▸ **What the exercise asks**
For the string "padding", find every matching line in the records and copy it.

Front-end code change data
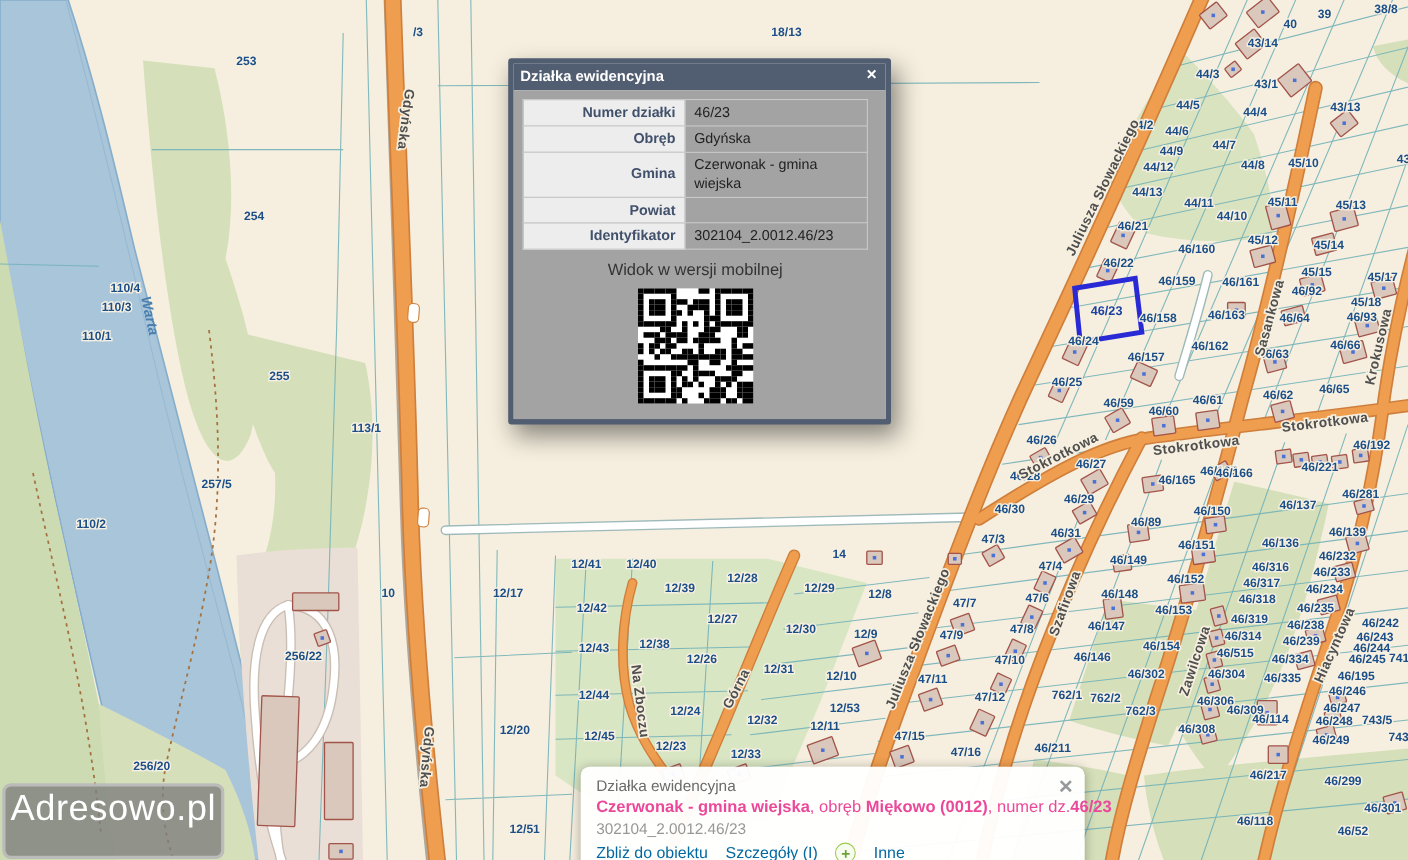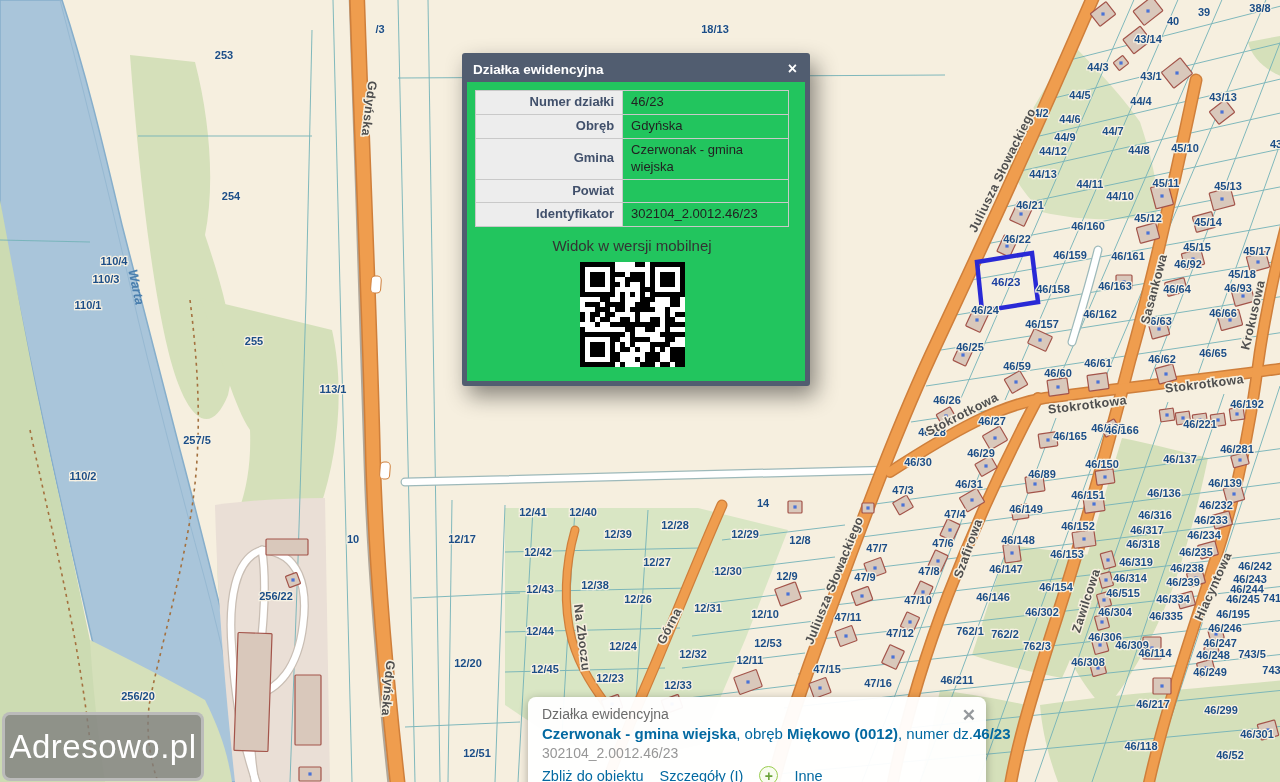--- a/index.html
+++ b/index.html
@@ -16,7 +16,7 @@
   .popup-head{background:#515d70;color:#fff;height:22px;display:flex;align-items:center;padding:0 6px 2px 6px;}
   .popup-title{font-size:13.5px;font-weight:700;flex:1}
   .popup-close{color:#fff;font-weight:700;font-size:16px;line-height:16px;cursor:pointer;padding:0 2px}
-  .popup-body{padding:8px 16px 14px 8px;background:#22c55e}
+  .popup-body{padding:8px 16px 14px 8px;background:#a3a3a3}
   table.ptable{width:100%;border-collapse:collapse;border:1px solid #b5b5b5;font-size:13px}
   table.ptable td{border:1px solid #c9c9c9;padding:3px 8px;line-height:1.3;vertical-align:middle}
   td.lbl{background:#ededed;color:#41506b;font-weight:700;text-align:right;width:47%}

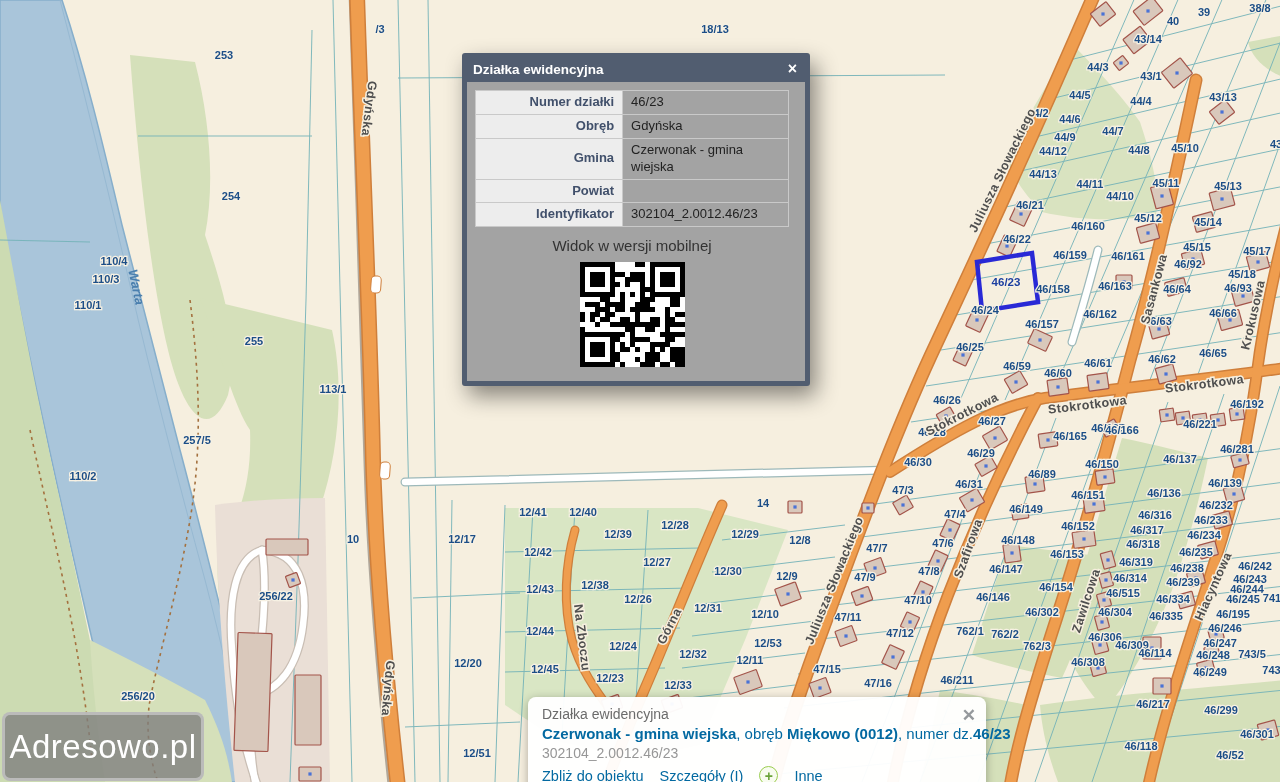--- a/index.html
+++ b/index.html
@@ -38,7 +38,7 @@
     display:inline-flex;align-items:center;justify-content:center;font-size:14px;font-weight:700;line-height:1}
   
   .watermark{position:absolute;left:2px;top:712px;width:196px;height:63px;background:rgba(125,125,125,.78);
-    border:3px solid rgba(195,195,195,.85);border-radius:8px;display:flex;align-items:center;justify-content:center}
+    border:3px solid rgba(195,195,195,.85);border-radius:8px;display:flex;align-items:flex-start;justify-content:center}
   .watermark span{color:#fff;font-size:33px;letter-spacing:.5px}
 </style>
 </head>

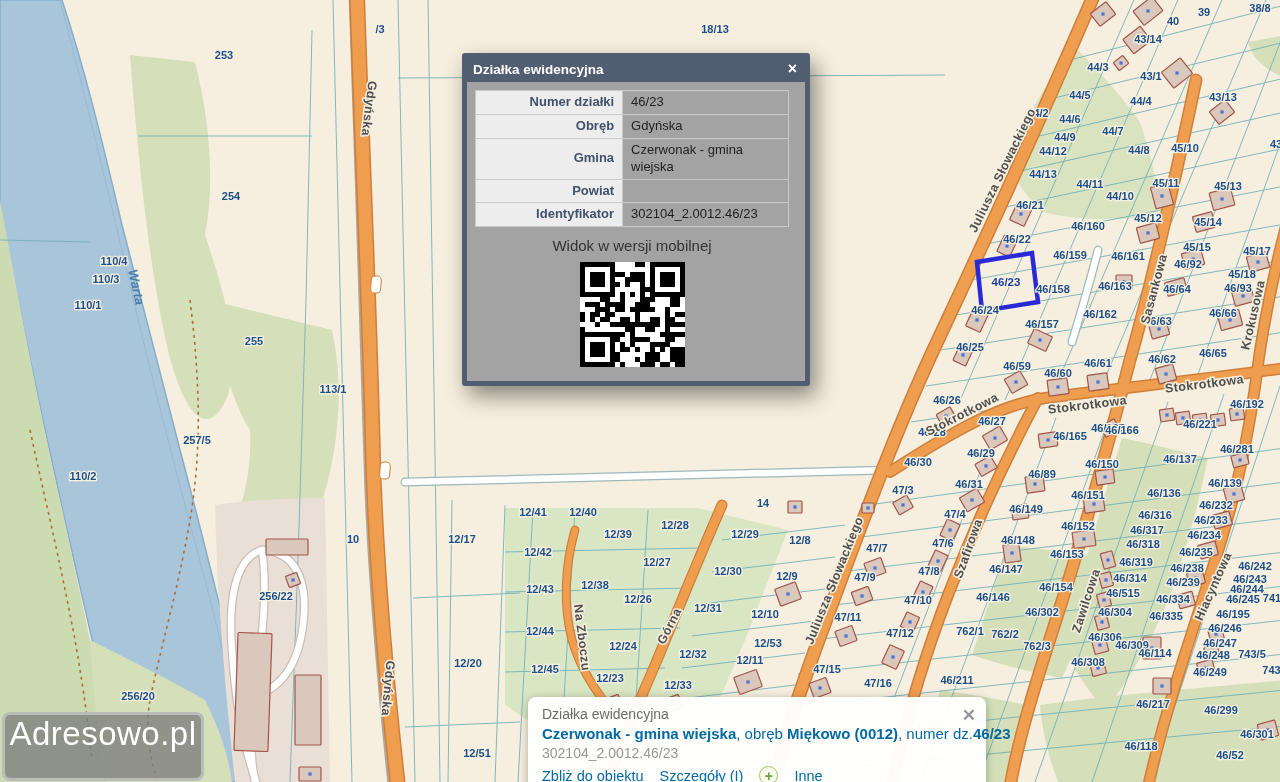--- a/index.html
+++ b/index.html
@@ -28,7 +28,7 @@
   .info-panel{position:absolute;left:528px;top:697px;width:458px;height:100px;background:rgba(255,255,255,.96);
     border-radius:8px;box-shadow:0 2px 10px rgba(0,0,0,.3);padding:9px 14px;box-sizing:border-box}
   .ip-title{font-size:14px;color:#6b6b6b;margin-bottom:3px}
-  .ip-line{font-size:15px;color:#0369a1;margin-bottom:3px;white-space:nowrap}
+  .ip-line{font-size:15px;color:#ec4899;margin-bottom:3px;white-space:nowrap}
   .ip-line .b{font-weight:700}
   .ip-id{font-size:14px;color:#979797;margin-bottom:5px}
   .ip-links{display:flex;align-items:center;gap:16px;font-size:14.5px}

▸ **Response area**
   .popup-head{background:#515d70;color:#fff;height:22px;display:flex;align-items:center;padding:0 6px 2px 6px;}
   .popup-close{color:#fff;font-weight:700;font-size:16px;line-height:16px;cursor:pointer;padding:0 2px}
-  .popup-body{padding:8px 16px 14px 8px;background:#22c55e}
+  .popup-body{padding:8px 16px 14px 8px;background:#a3a3a3}
   table.ptable td{border:1px solid #c9c9c9;padding:3px 8px;line-height:1.3;vertical-align:middle}
     border-radius:8px;box-shadow:0 2px 10px rgba(0,0,0,.3);padding:9px 14px;box-sizing:border-box}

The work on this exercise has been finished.